DATA FOR PROCESSING:
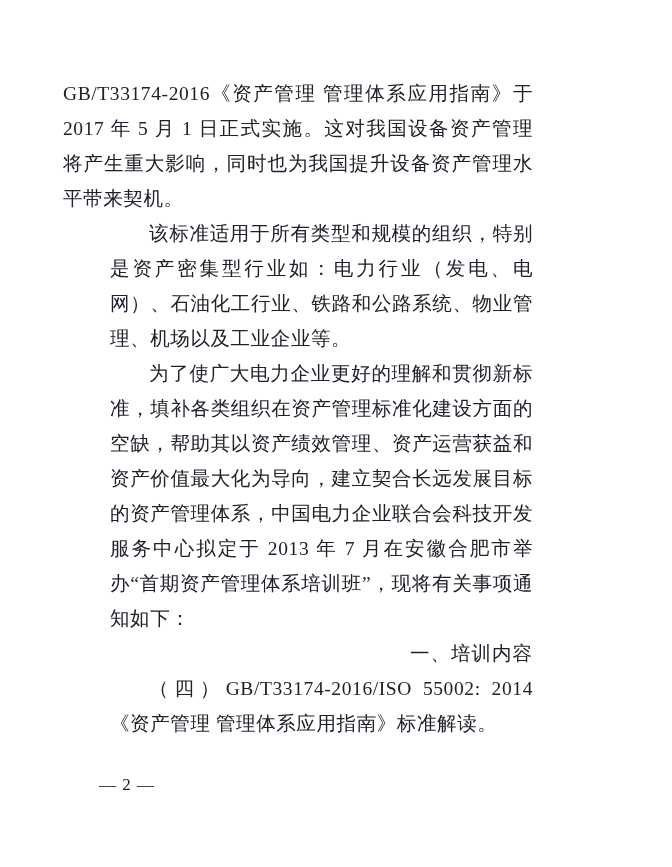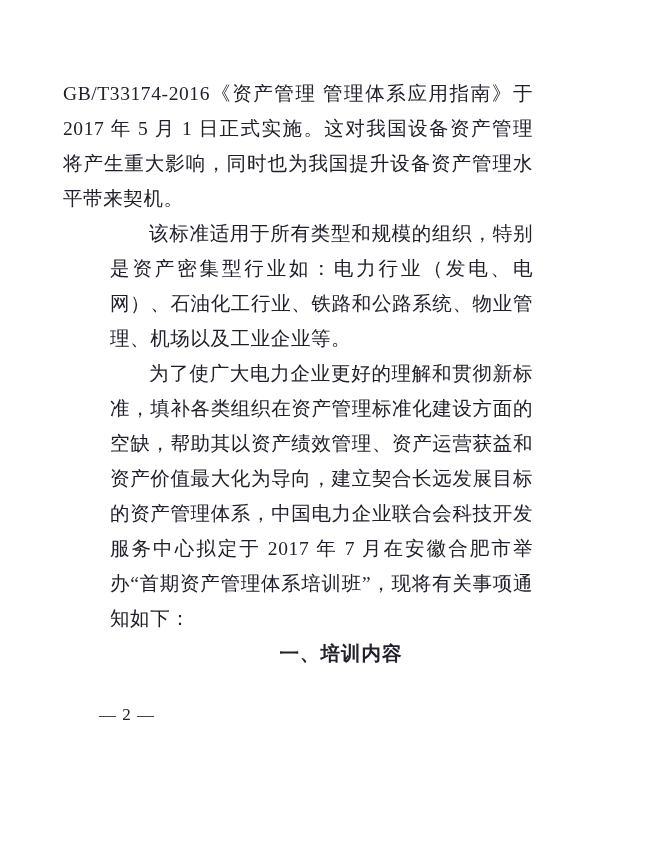--- a/index.html
+++ b/index.html
@@ -59,7 +59,7 @@
 
   <p class="para indent">该标准适用于所有类型和规模的组织，特别是资产密集型行业如：电力行业（发电、电网）、石油化工行业、铁路和公路系统、物业管理、机场以及工业企业等。</p>
 
-  <p class="para indent">为了使广大电力企业更好的理解和贯彻新标准，填补各类组织在资产管理标准化建设方面的空缺，帮助其以资产绩效管理、资产运营获益和资产价值最大化为导向，建立契合长远发展目标的资产管理体系，中国电力企业联合会科技开发服务中心拟定于 2017 年 7 月在安徽合肥市举办“首期资产管理体系培训班”，现将有关事项通知如下：</p>
+  <p class="para indent">为了使广大电力企业更好的理解和贯彻新标准，填补各类组织在资产管理标准化建设方面的空缺，帮助其以资产绩效管理、资产运营获益和资产价值最大化为导向，建立契合长远发展目标的资产管理体系，中国电力企业联合会科技开发服务中心拟定于 2013 年 7 月在安徽合肥市举办“首期资产管理体系培训班”，现将有关事项通知如下：</p>
 
   <p class="para indent heading">一、培训内容</p>
 

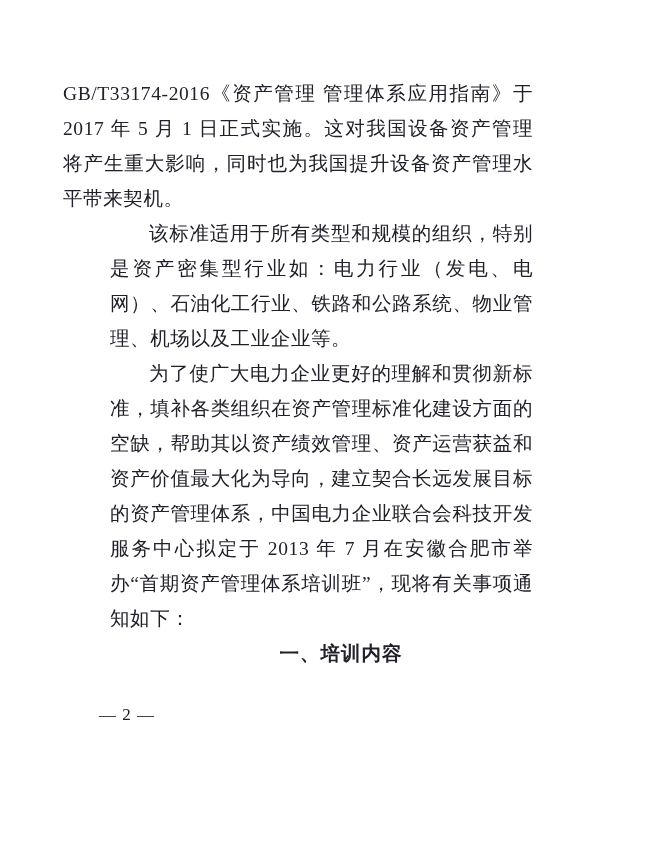--- a/index.html
+++ b/index.html
@@ -36,8 +36,8 @@
   }
   .heading {
     font-family: "Liberation Sans", "DejaVu Sans", sans-serif;
-    font-weight: bold;
-    text-align: center;
+    font-weight: normal;
+    text-align: right;
     letter-spacing: 1px;
   }
   .footer {

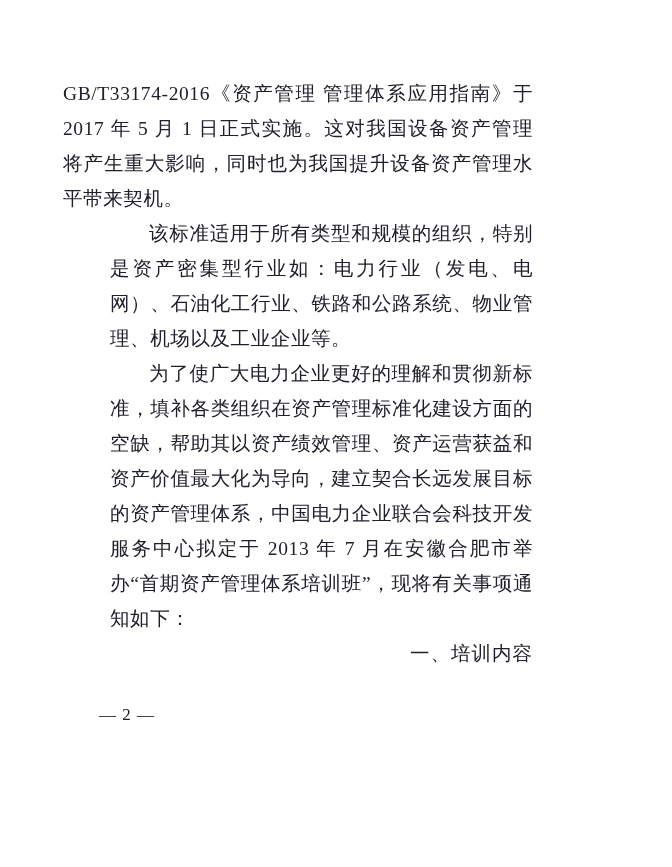--- a/index.html
+++ b/index.html
@@ -66,6 +66,7 @@
 
 
 
+  <p class="para indent">（四）GB/T33174-2016/ISO 55002: 2014《资产管理 管理体系应用指南》标准解读。</p>
 
   <div class="footer">— 2 —</div>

ACTIVITY:
Reproduce the listing exactly. Do not include its images.

RESPONSE TO THIS EXERCISE:
--- a/index.html
+++ b/index.html
@@ -59,7 +59,7 @@
 
   <p class="para indent">该标准适用于所有类型和规模的组织，特别是资产密集型行业如：电力行业（发电、电网）、石油化工行业、铁路和公路系统、物业管理、机场以及工业企业等。</p>
 
-  <p class="para indent">为了使广大电力企业更好的理解和贯彻新标准，填补各类组织在资产管理标准化建设方面的空缺，帮助其以资产绩效管理、资产运营获益和资产价值最大化为导向，建立契合长远发展目标的资产管理体系，中国电力企业联合会科技开发服务中心拟定于 2017 年 7 月在安徽合肥市举办“首期资产管理体系培训班”，现将有关事项通知如下：</p>
+  <p class="para indent">为了使广大电力企业更好的理解和贯彻新标准，填补各类组织在资产管理标准化建设方面的空缺，帮助其以资产绩效管理、资产运营获益和资产价值最大化为导向，建立契合长远发展目标的资产管理体系，中国电力企业联合会科技开发服务中心拟定于 2013 年 7 月在安徽合肥市举办“首期资产管理体系培训班”，现将有关事项通知如下：</p>
 
   <p class="para indent heading">一、培训内容</p>
 

--- a/index.html
+++ b/index.html
@@ -36,8 +36,8 @@
   }
   .heading {
     font-family: "Liberation Sans", "DejaVu Sans", sans-serif;
-    font-weight: bold;
-    text-align: center;
+    font-weight: normal;
+    text-align: right;
     letter-spacing: 1px;
   }
   .footer {

--- a/index.html
+++ b/index.html
@@ -66,6 +66,7 @@
 
 
 
+  <p class="para indent">（四）GB/T33174-2016/ISO 55002: 2014《资产管理 管理体系应用指南》标准解读。</p>
 
   <div class="footer">— 2 —</div>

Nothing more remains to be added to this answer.